Evaluating LVMH’s Valuation
The market’s exuberant response was palpable when LVMH’s stock surged by double digits post-announcement, validating the company’s commendable performance. Appraising LVMH’s valuation involves a holistic consideration of its FCF in relation to the total enterprise value. In essence, the prevailing fair share price of €773, reflecting a market capitalization around €387 billion, coupled with the net financial debt, ascribes an enterprise value of €414 billion. With an FCF of €14.96 billion (excluding one-off investments), LVMH’s current standing at an EV/FCF multiple of 28x belies its perceived expensiveness.

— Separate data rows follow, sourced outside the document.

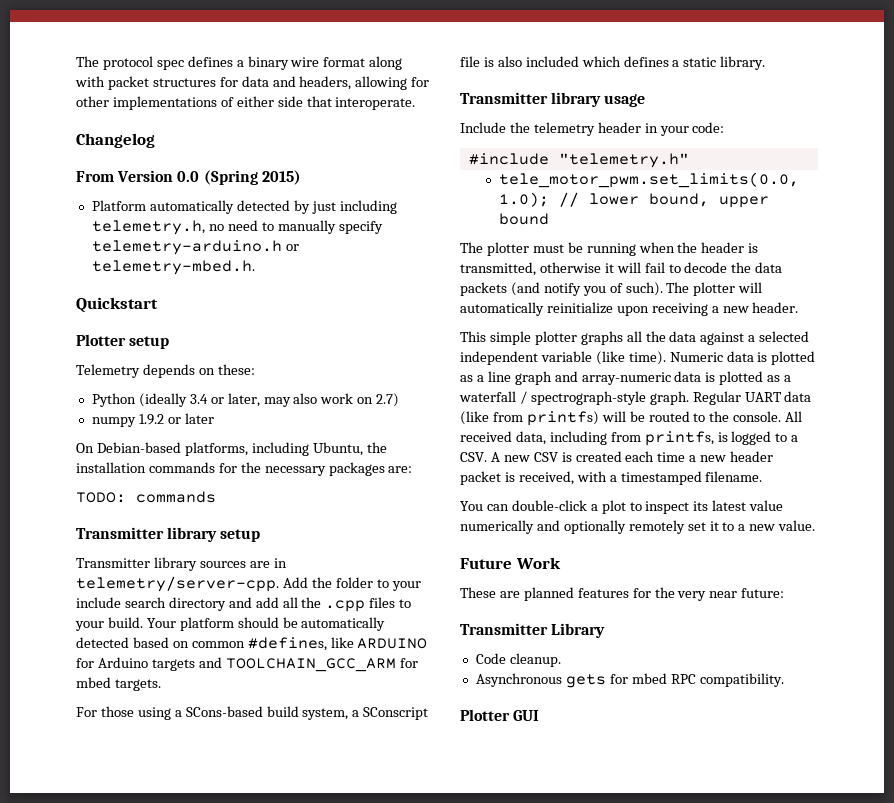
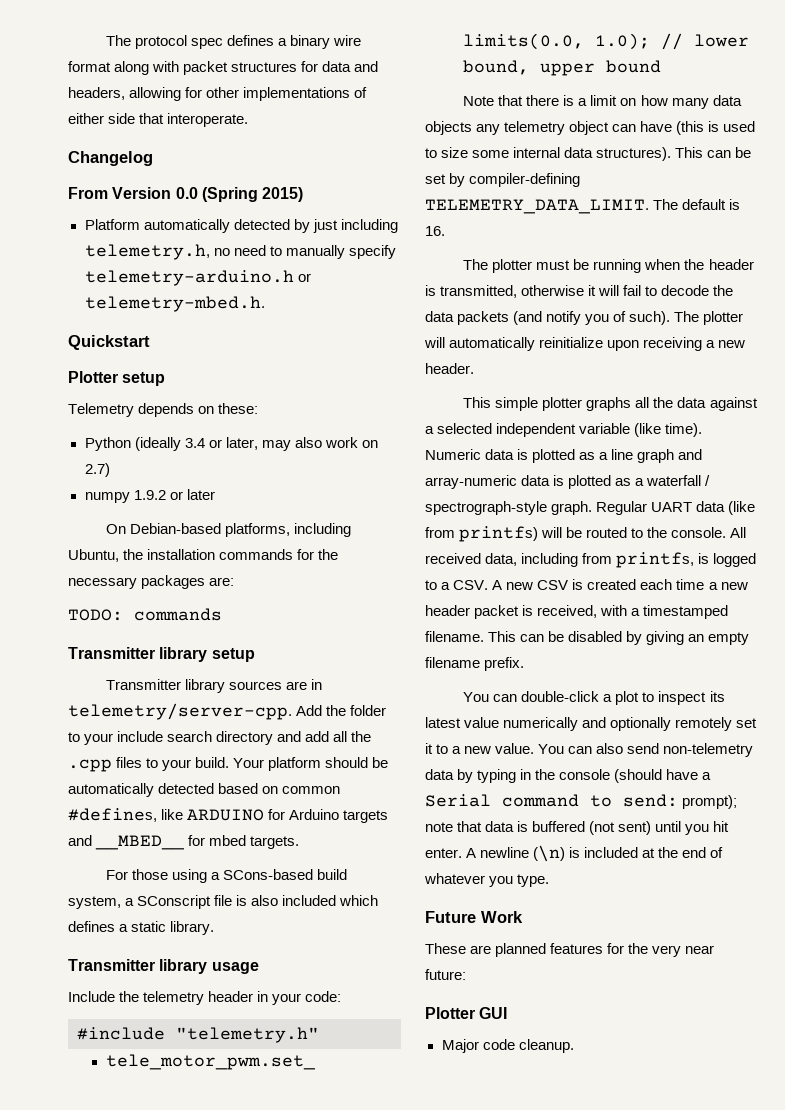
[225,658,396,672] TOOLCHAIN_GCC_ARM -> [95,835,186,850] __MBED__
(549, 219) none -> [463,95,742,109] [425,121,756,135] [425,147,752,161] [425,173,581,187] [425,199,741,214] [425,226,445,236] // Note that there is a limit on how many data objects any telemetry object can have (this is used to size some internal data structures). This can be set by compiler-defining TELEMETRY_DATA_LIMIT. The default is 16.
(763, 476) none -> [488,631,750,645] [425,657,525,671] This can be disabled by giving an empty filename prefix.
(816, 525) none -> [538,743,754,757] [425,769,712,783] [425,794,738,809] [425,821,730,835] [425,845,724,862] [424,873,550,887] You can also send non-telemetry data by typing in the console (should have a Serial command to send: prompt); note that data is buffered (not sent) until you hit enter. A newline (\n) is included at the end of whatever you type.
[460,623,606,638] [475,653,561,667] [475,673,784,688] // Transmitter Library // Code cleanup. // Asynchronous gets for mbed RPC compatibility. -> (466, 974) none
(540, 715) none -> [441,1039,574,1053] // Major code cleanup.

This valuation is conspicuously reasonable, underpinned further by forward multiples for the years ahead—24x, 22x, and 21x for 2024, 2025, and 2026 respectively. Such estimations mirror the company’s recent performance and its promising outlook, substantiating the prevailing valuation as judicious and well-aligned with the company’s intrinsic worth.
Notably, an inverse DCF model further corroborates these sentiments, illustrating the market’s acknowledgment of LVMH’s potential growth. The current pricing encapsulates an expectation of a 10% growth rate over the next 5 years, underscoring an optimistic outlook in the market’s sentiments. This simplified valuation mechanism offers a glimpse into the prevailing optimism permeating LVMH’s valuation, evoking confidence in its future trajectory.
Key Takeaways
LVMH’s robust operating performance in 2023 across various segments and geographies signifies its unwavering prowess and resonates with the formidable desirability and pricing power of its brands. The resounding market response, evident in the share price rally exceeding 10% on the announcement day, underscores the investors’ vote of confidence in LVMH’s inherent strength and potential for sustained growth.
In essence, LVMH’s valuation ostensibly aligns with the company’s high-caliber portfolio and astute management. CEO and family-leader Bernard Arnault’s reiteration of the company’s unwavering focus on quality and desirability elucidates the trajectory ahead for this luxury powerhouse. This rationale, coupled with the promising market sentiments, substantiates the prevailing share price as equitable and emblematic of the potential encapsulated within this magnificent business, beckoning investors with a compelling opportunity for long-term growth.
As the market grapples with uncertainty, seizing the opportunity to augment one’s position in LVMH is a testament to the confidence in this distinguished enterprise’s enduring value and growth prospects.
Editor’s Note: This article discusses one or more securities that do not trade on a major U.S. exchange. Please be aware of the risks associated with these stocks.